Backport newer tesseract-ocr-* packages from sid
Closed, InvalidPublic

Description

If this can be done without too much manual effort, this would be helpful for all tools which use tesseract. The packages are incredibly simple:

valhallasw@tools-bastion-01:/usr/share/tesseract-ocr/tessdata$ dpkg -L tesseract-ocr-srp
/.
/usr
/usr/share
/usr/share/doc
/usr/share/doc/tesseract-ocr-srp
/usr/share/doc/tesseract-ocr-srp/copyright
/usr/share/doc/tesseract-ocr-srp/changelog.Debian.gz
/usr/share/tesseract-ocr
/usr/share/tesseract-ocr/tessdata
/usr/share/tesseract-ocr/tessdata/srp.traineddata

so it should be possible to just install the newer packages.

Event Timeline

valhallasw raised the priority of this task from to Needs Triage.
valhallasw updated the task description. (Show Details)
valhallasw added a project: Toolforge.
valhallasw added subscribers: valhallasw, Billinghurst, Phe and 4 others.
Restricted Application added a project: Cloud-Services. · View Herald TranscriptNov 14 2015, 4:45 PM

@valhallasw I think that my inner stupid has a (significant) knowledge gap on doing this on toollabs, well at least some guidance/handholding. Are you saying that anyone with suitable access can do this? [I suppose I have a hesitation in f'ing up something important. ] So some clarification in that regard would be helpful. Wondering if this is something that is more open then we could look to a page at wikitech that covers this sort of upgrade. Thanks.

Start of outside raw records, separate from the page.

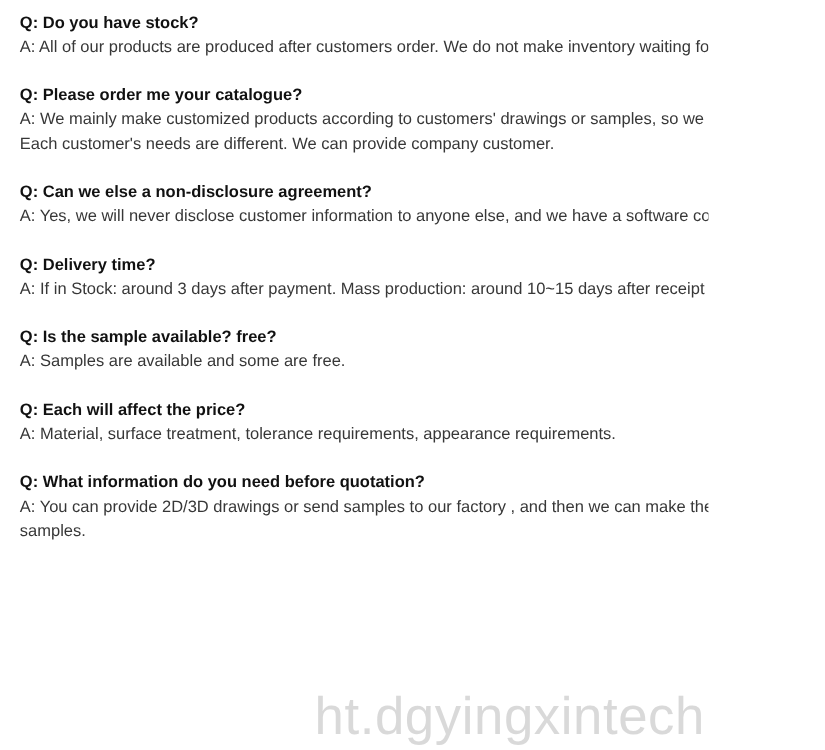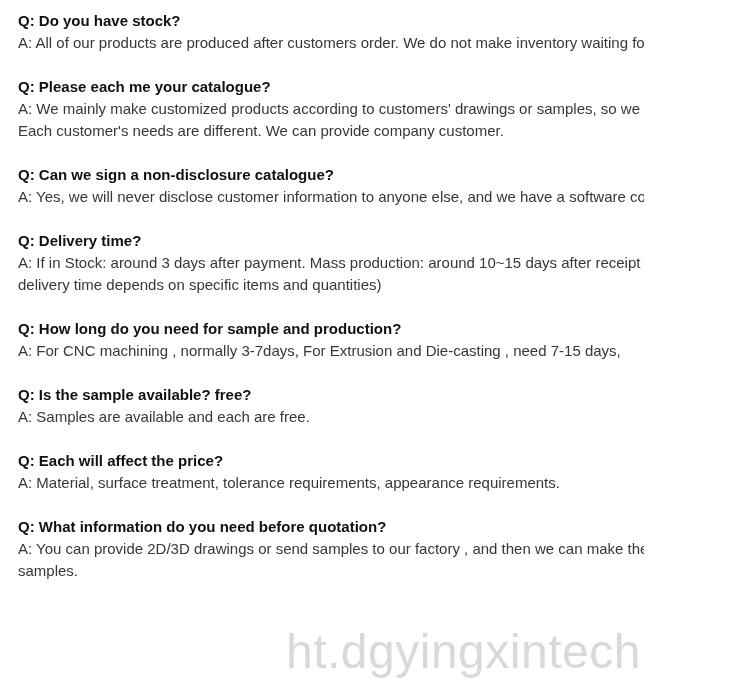"Q: Please each me your" div.q { text: each -> order }
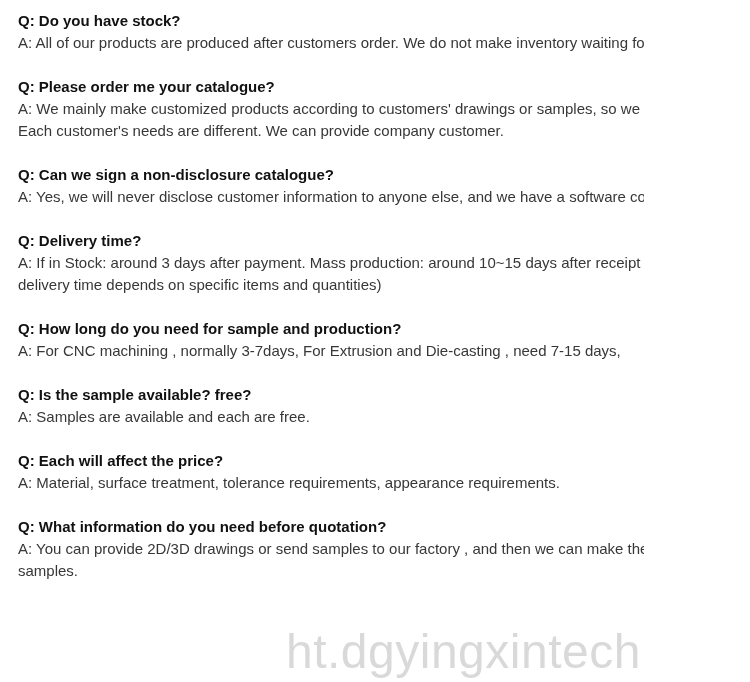"Q: Can we sign a" div.q { text: sign a non-disclosure catalogue -> else a non-disclosure agreement }
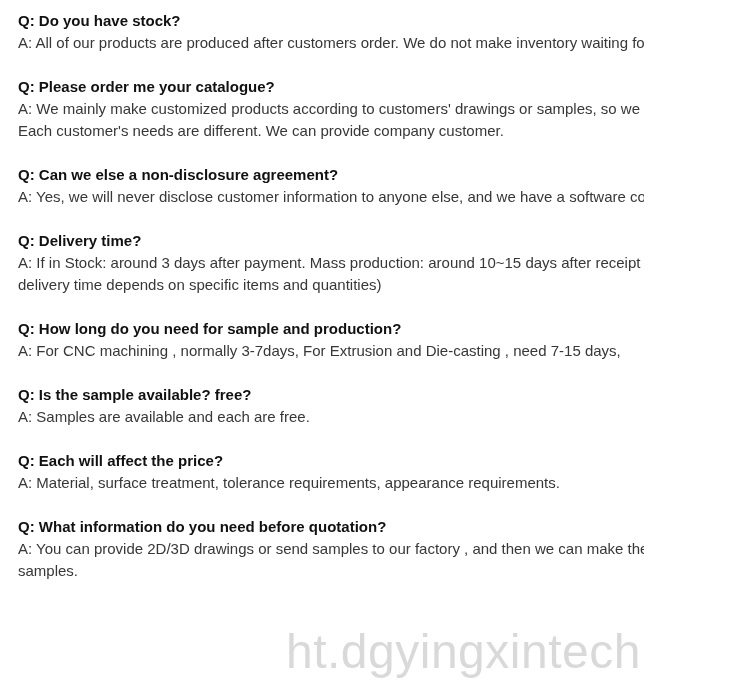"delivery time depends on specific" div.a { html: <div>delivery time depends on specific items and quantities)</div> -> none }
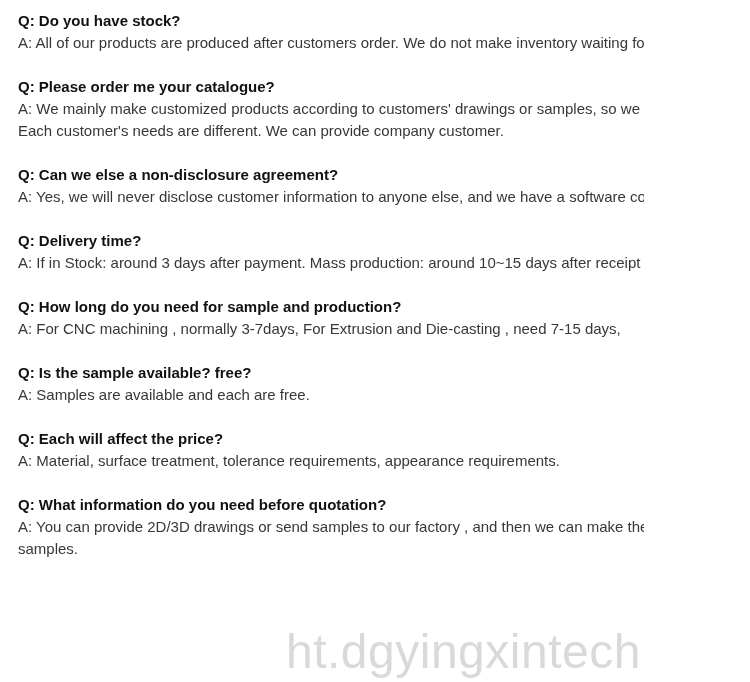"Q: How long do you" section.qa { html: <section> <div>Q: How long do you need for sample and production?</div> <div>A: For CNC machining , normally 3-7days, For Extrusion and Die-casting , need 7-15 days,</div> </section> -> none }
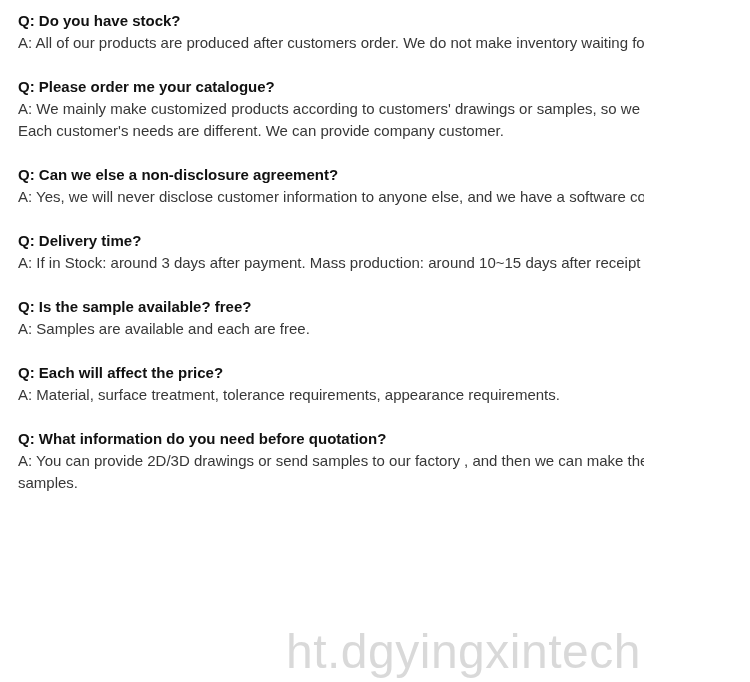"A: Samples are available and" div.a { text: each -> some }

chasemp triaged this task as Low priority.Nov 30 2015, 4:45 PM
chasemp added a subscriber: chasemp.

@yuvipanda had an even better idea: we don't need to actually backport them, we can just install the newer packages. I'm going to take a look at doing this.

Meh. Apparently there also have been changes to the ocr engine, as the data files explicitly set

Breaks: tesseract-ocr (<< 3.04.00-1)

and we only have 3.03.02-3 installed...

hmm, so we have to backport that I guess...

Thanks to package_builder and a bit more fiddling, I now have a .deb for tesseract-ocr 3.04.00-5.

@Billinghurst:

  • do you foresee any problems with upgrading tesseract-ocr from 3.03.02-3 (on trusty) to 3.04.00-5?
  • is it OK to only upgrade on trusty and not on precise? I'd rather build less packages than more.

I am no expert on the matters, though I would think that generally the community would be looking for the most modern and stable and widely effective version of the software. So for bnWS that sounds like the update is it; for the remainder of the communities, I would believe that as it is a July 2015 release that it is stable. So I say go for it, as long as we can maintain a rollback situation in case it fubars. I also think that @yuvipanda only wants us in trusty, so that too sounds okay. That said, I have no idea how @Phe has it configured to run. Let me try and find you in IRC as I think that I can show you.

valhallasw moved this task from Triage to Backlog on the Toolforge board.May 27 2016, 12:21 PM
Tpt closed this task as Invalid.Mar 12 2019, 8:25 PM
Tpt added a subscriber: Tpt.

We have installed the latest packages from stretch-backport. I believe the goal of this task is now archived.